● **Your instructions**
In this exercise, print only the lines of the records below from the one with "font-weight: bold ->" through the one with "html: none ->", inclusive. Pictures are not part of the copy.
Task material Start Marker
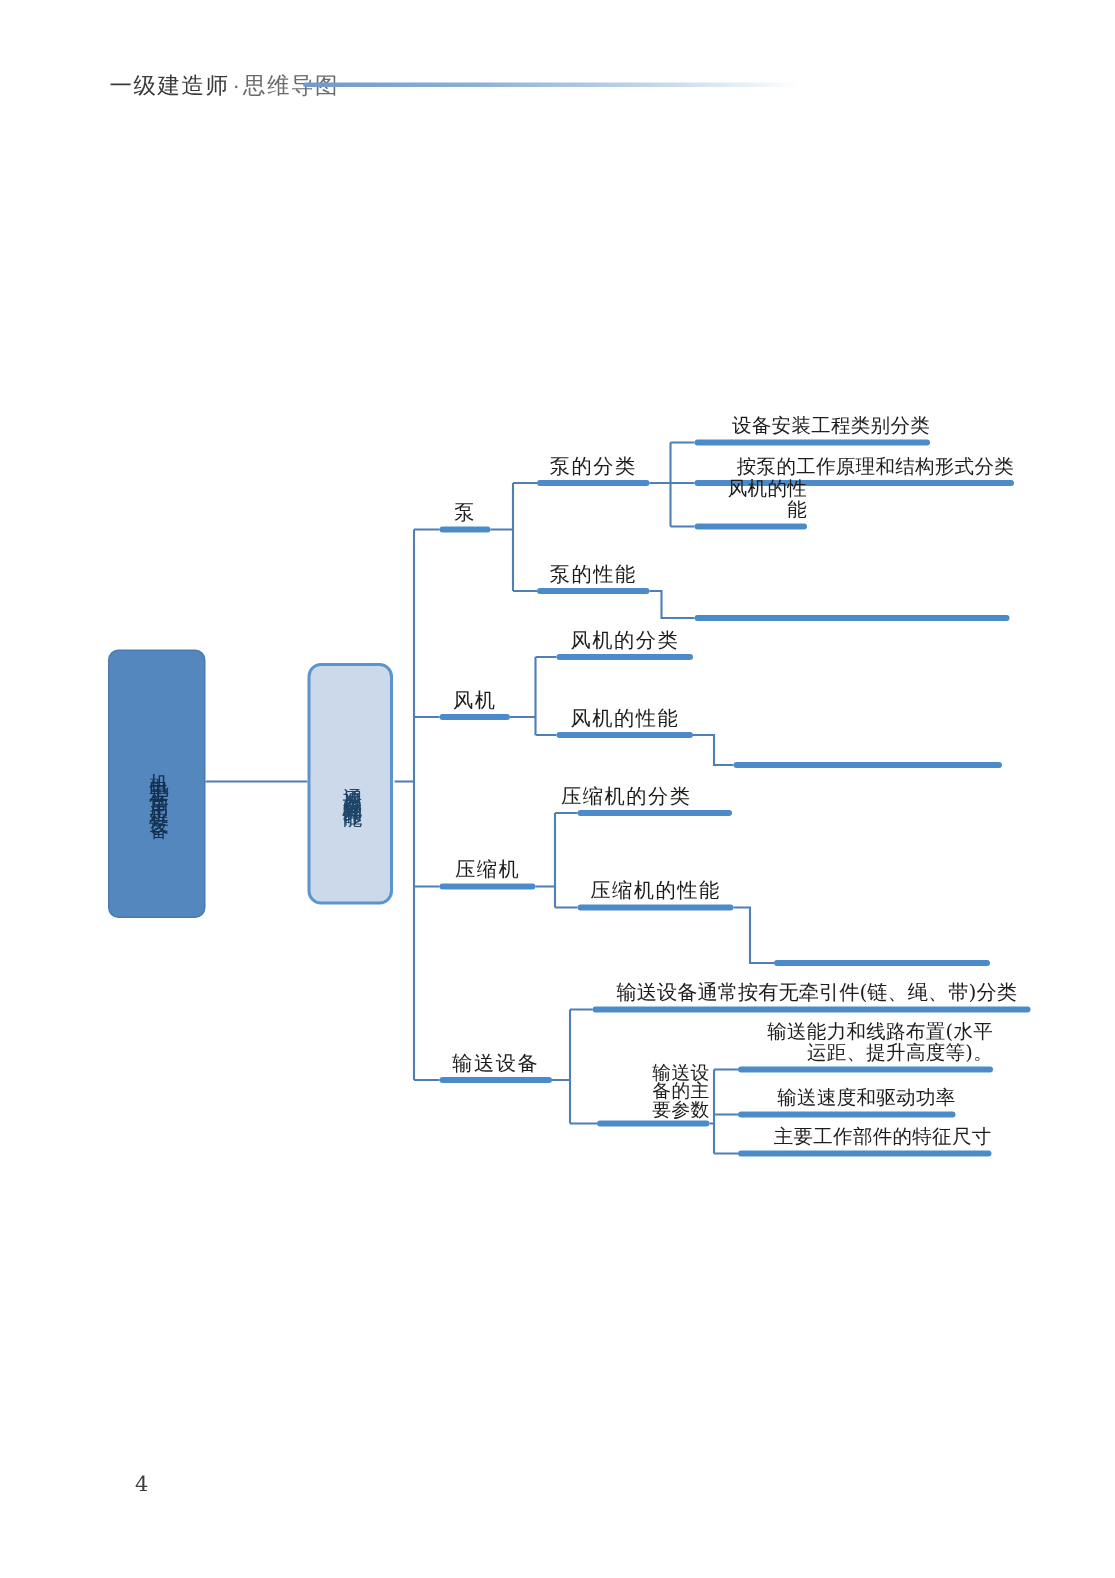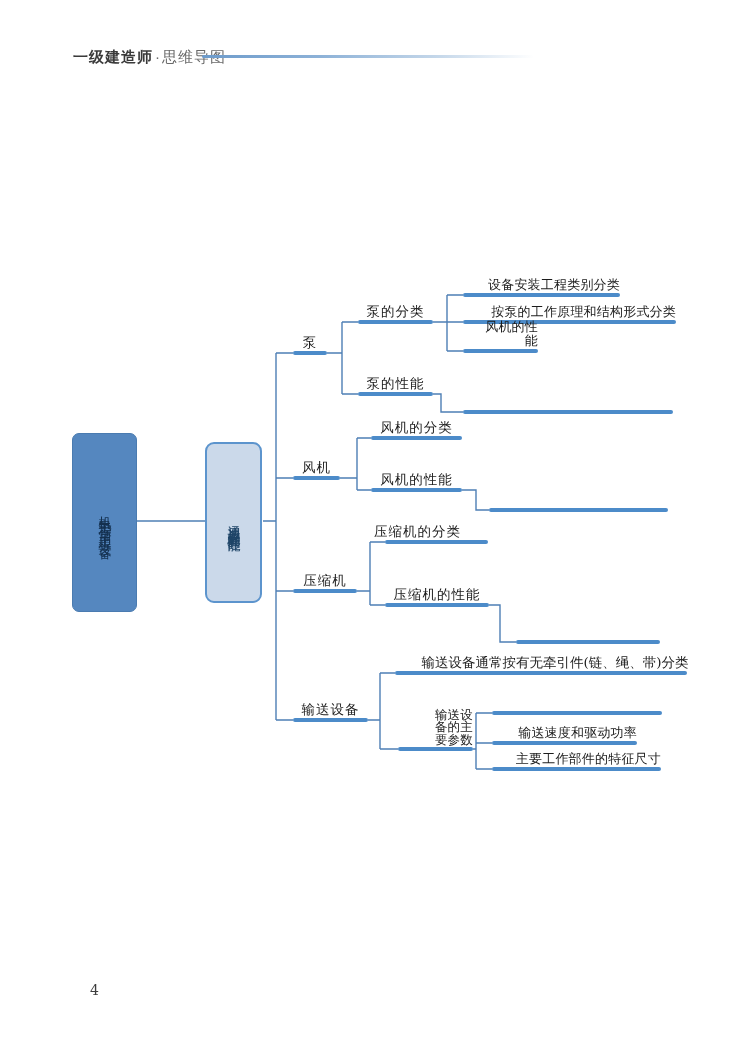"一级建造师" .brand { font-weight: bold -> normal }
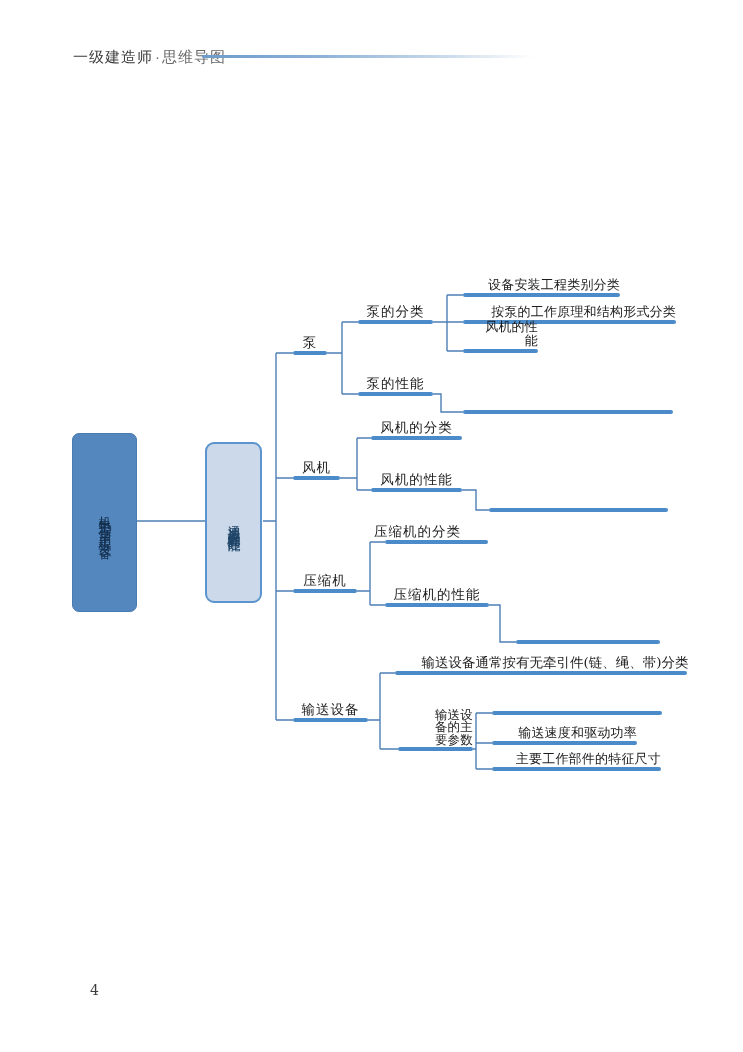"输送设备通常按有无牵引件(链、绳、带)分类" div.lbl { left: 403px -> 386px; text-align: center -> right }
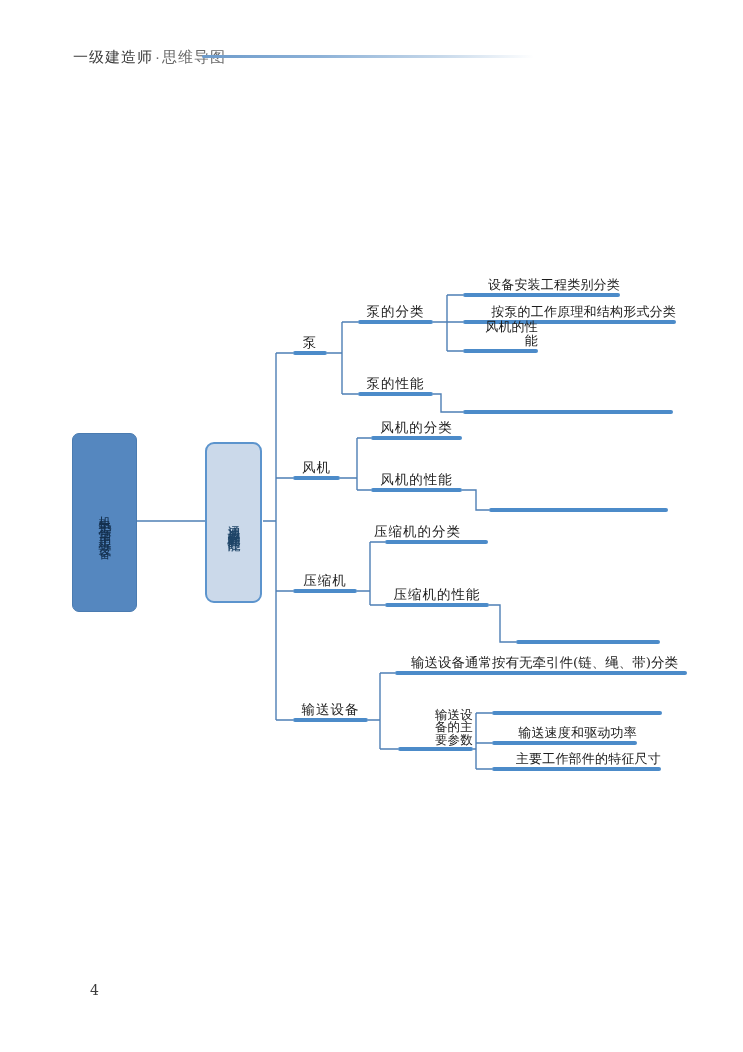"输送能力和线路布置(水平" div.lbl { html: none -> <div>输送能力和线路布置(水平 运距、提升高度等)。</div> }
Task material End Marker
Task material Start Marker
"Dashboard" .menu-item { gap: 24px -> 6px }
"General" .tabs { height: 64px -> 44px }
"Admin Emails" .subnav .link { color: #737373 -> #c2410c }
Task material End Marker
● **Task answer**
"一级建造师" .brand { font-weight: bold -> normal }
"输送设备通常按有无牵引件(链、绳、带)分类" div.lbl { left: 403px -> 386px; text-align: center -> right }
"输送能力和线路布置(水平" div.lbl { html: none -> <div>输送能力和线路布置(水平 运距、提升高度等)。</div> }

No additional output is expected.